** Opening THE INPUT block **

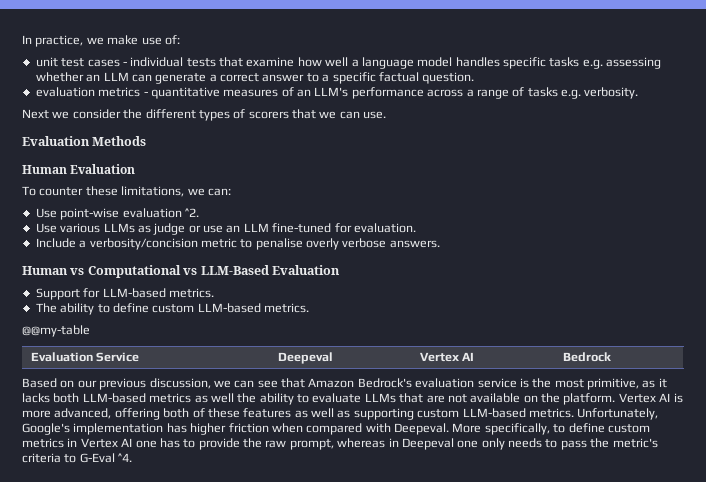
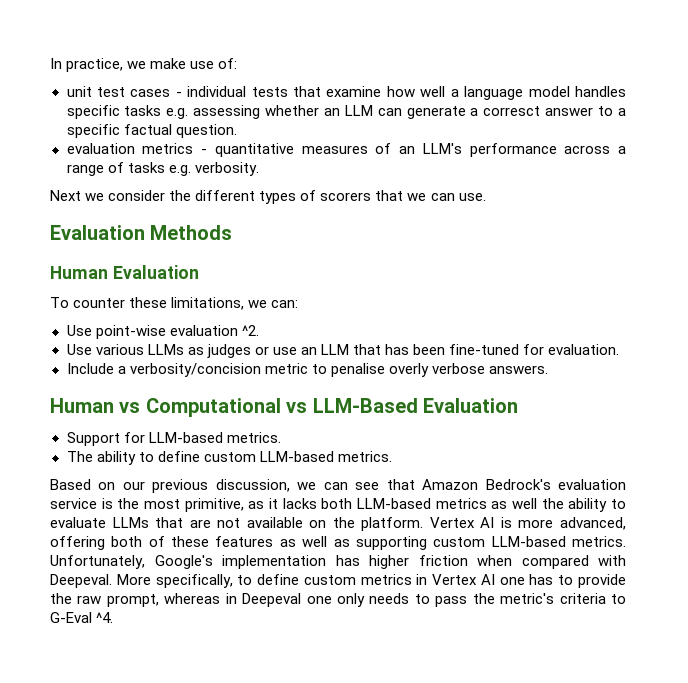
- unit test cases - individual tests that examine how well a language model handles specific tasks e.g. assessing whether an LLM can generate a correct answer to a specific factual question.
+ unit test cases - individual tests that examine how well a language model handles specific tasks e.g. assessing whether an LLM can generate a corresct answer to a specific factual question.
- Use various LLMs as judge or use an LLM fine-tuned for evaluation.
+ Use various LLMs as judges or use an LLM that has been fine-tuned for evaluation.
- @@my-table
- Evaluation Service | Deepeval | Vertex AI | Bedrock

** Closing THE INPUT block **

WHAT THE EXERCISE ASKS: Filter the records above and return every line that holds the word "well".

SOLUTION FOR THIS PROBLEM:
- unit test cases - individual tests that examine how well a language model handles specific tasks e.g. assessing whether an LLM can generate a correct answer to a specific factual question.
+ unit test cases - individual tests that examine how well a language model handles specific tasks e.g. assessing whether an LLM can generate a corresct answer to a specific factual question.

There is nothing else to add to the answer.